The one of Kazuhide Inouea septuagenarian who lives in southwest Japan, is a peculiar job. He is not a porter, although he is dedicated to mailbox in mailbox to review its content. Nor is he a cleaning employee, although every time he finds something inside one of those closed mailboxes he throws it in a bag to destroy it. Inoue is something else, a kind of guardian of Japanese morals that tries to prevent children from going to school finding porn magazines at their disposal.
And it does thanks to those peculiar white mailboxes, the ShiroposutoPlareras designed so that the Japanese can throw their magazines, books and DVD with adult content. For a while, however, they are in a fallen layer.
What is a Shiroposuto? The word does not say much. At least if you don’t speak Japanese and you are familiar with their culture. But in the island the Shiroposuto They are old acquaintances who are part of the urban landscape for several decades. On the outside they look like common mailboxes, with their cleft to throw papers inside and a closed bearing with lock at the base. The usual in a mailbox. They only stand out for their white color.
The really curious thing is inside. If you open a Shiroposuto You will not find postcards, frank envelopes and invoices pending cast. No. For that there are already the normal mailboxes. Blank painted are rather bins, collectors specifically installed so that the Japanese can throw their magazines and porn movies discreetly.
But … are they new? Not at all. Its origin can be traced at least at least six decades. Recently Sociology Professor Yuko Obi explained to Kyodo News than the first Shiroposuto Known were mounted in 1963 in Amagasaki, west of the country, so that the Japanese could get rid of their “obscene publications” without having to leave them on the street.
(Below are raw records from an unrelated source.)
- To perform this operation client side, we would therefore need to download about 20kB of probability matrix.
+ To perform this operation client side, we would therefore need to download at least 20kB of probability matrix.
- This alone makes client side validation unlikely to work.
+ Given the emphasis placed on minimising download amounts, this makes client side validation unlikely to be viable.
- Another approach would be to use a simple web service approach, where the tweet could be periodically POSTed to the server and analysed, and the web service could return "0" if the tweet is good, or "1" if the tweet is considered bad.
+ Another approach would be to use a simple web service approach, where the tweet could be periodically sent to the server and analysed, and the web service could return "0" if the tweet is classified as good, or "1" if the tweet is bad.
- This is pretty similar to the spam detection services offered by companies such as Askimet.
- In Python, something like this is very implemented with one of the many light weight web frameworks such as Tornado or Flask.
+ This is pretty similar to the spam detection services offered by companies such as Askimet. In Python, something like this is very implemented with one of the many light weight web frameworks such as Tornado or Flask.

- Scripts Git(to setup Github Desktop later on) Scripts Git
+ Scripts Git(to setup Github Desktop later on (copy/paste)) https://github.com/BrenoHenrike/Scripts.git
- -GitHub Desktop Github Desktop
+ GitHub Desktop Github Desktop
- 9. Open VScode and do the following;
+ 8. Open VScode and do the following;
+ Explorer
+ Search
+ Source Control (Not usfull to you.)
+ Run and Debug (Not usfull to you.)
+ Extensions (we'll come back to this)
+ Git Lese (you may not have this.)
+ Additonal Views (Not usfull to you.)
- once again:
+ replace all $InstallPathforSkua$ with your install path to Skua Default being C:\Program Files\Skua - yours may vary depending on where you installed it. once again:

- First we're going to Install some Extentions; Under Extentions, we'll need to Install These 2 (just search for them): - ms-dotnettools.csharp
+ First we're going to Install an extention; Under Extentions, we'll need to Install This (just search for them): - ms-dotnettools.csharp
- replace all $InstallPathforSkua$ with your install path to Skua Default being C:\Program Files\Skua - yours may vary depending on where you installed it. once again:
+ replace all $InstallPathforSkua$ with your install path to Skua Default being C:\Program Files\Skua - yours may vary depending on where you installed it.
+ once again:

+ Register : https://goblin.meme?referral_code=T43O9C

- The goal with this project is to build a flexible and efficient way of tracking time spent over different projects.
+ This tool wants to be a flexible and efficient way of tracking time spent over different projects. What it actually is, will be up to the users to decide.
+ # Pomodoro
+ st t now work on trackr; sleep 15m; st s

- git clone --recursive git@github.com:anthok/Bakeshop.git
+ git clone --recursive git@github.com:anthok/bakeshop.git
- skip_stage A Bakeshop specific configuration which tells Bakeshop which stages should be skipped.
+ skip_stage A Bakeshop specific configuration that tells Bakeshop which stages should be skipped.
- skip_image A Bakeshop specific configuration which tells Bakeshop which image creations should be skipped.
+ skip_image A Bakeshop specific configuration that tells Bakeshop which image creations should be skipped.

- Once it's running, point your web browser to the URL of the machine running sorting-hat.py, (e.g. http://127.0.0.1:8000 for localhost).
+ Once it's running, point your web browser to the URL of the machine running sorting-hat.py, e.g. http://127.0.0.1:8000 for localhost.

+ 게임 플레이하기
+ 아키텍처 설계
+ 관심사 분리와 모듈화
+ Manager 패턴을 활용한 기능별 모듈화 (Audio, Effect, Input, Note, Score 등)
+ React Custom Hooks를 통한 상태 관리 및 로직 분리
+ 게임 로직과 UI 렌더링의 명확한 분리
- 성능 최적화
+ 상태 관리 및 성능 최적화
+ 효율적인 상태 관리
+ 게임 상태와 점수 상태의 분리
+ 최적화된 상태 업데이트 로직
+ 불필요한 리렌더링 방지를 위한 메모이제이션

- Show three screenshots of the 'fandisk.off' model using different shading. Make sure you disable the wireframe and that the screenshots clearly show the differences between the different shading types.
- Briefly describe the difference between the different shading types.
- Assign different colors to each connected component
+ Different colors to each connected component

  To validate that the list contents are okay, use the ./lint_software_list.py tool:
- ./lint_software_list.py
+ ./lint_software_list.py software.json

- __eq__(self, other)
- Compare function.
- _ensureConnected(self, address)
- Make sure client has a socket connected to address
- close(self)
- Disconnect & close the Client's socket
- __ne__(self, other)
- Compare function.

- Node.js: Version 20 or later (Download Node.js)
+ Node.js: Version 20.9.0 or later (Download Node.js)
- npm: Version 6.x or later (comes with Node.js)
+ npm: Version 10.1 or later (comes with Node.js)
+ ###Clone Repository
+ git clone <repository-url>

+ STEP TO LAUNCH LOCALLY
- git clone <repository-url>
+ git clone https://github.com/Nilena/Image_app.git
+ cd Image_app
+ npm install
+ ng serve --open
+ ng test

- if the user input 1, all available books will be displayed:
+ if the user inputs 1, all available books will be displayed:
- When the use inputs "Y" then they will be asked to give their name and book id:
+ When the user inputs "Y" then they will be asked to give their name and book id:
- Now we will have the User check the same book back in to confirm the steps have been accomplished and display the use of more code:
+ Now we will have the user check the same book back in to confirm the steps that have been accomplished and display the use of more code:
Three years Then another settled in Tokyo and over time they have been extended throughout the country, filling with thousands of magazines.
What is its origin? Its objective is not so much to offer adults a discreet place in which to get rid of their magazines such as preventing these publications from ending conventional or abandoned bins in the street, within reach of children.
“The campaign to install them was led by mothers who did not want their children to be exposed to anything harmful, including porn books and magazines,” says Obi. To put it even easier for porn consumers, the mailboxes were located outside the train stations, places of passage and discreet to which they could go at night.
And did they work? The idea set. And at least for a while the Shiroposuto They served to make thousands of pages and covers with nudes and sex scenes ended up confined in a metal cylinder closed with lock, out of view of Japanese adolescents. In the 2010 only in Nagasaki they served to collect Between 5,000 and 6,000 Porn articles
The white mailbox network works largely thanks to people like Kazuhide Inoue, collectors who are dedicated to taking a look at the Shiroposuto To remove the magazines or movies they contain. It is not a work that they do daily or every week (Inoue for example several times a year), but at least it is for its main purpose: maintain publications beyond the reach of children.
Why are they news now? Because they are disappearing. The boxes for X content made sense when people bought magazines, VHS or DVS with sexual content, but The statistics They show that less and fewer people do it. It is not that the Japanese no longer consume erotic content. In fact, porn continues present In your society, just as you are in others. What happens is that they do it differently, via online, regardless of the publications that ended decades ago in the Shiroposuto.
“They were a success when they first appeared in the 60s, but Japanese society has changed and the way people consume media has transformed,” Reflect Obi in statements a The Guardian. “At that time a lot of pornographic material was circulating and the activists did a good job to raise awareness about the Shiroposutobut in the era of digital media it is impossible to hide harmful material. “
Goodbye to the Shiroposuto? Yes. And no. There are no statistics that allow to know in detail how many mailboxes were in the 70s or 80 and how many are today, but the Japanese press Explain that are disappearing as society changes. That does not mean that they are all withdrawing. Or that they are no longer going to see more in the streets of Japan. The process is gradual, with steps forward and back: in 2018 the city of Fukui installed, for example, two new white mailboxes in its streets while last year Nagasaki decided to close several of his own when he verified that its use had collapsed in the last decade.
Are they still used? OBI Recognize In addition, although they have served and serve to collect porn items, they are not a perfect solution: “They age and oxidize and have to repair them, but not everyone wants the money of taxpayers to spend on that. They also have to be emptied by an official of the Board of Local Education, sometimes accompanied by a policeman.” For now, Inoue will continue to make his “anti porn” rounds.
In one of the last, the booty was 16 books and 81 DVD in one day. “At night, when the streets are less busy, men of all ages come to get rid of their things,” confesses A 71 -year -old taxi driver who works near a mailbox.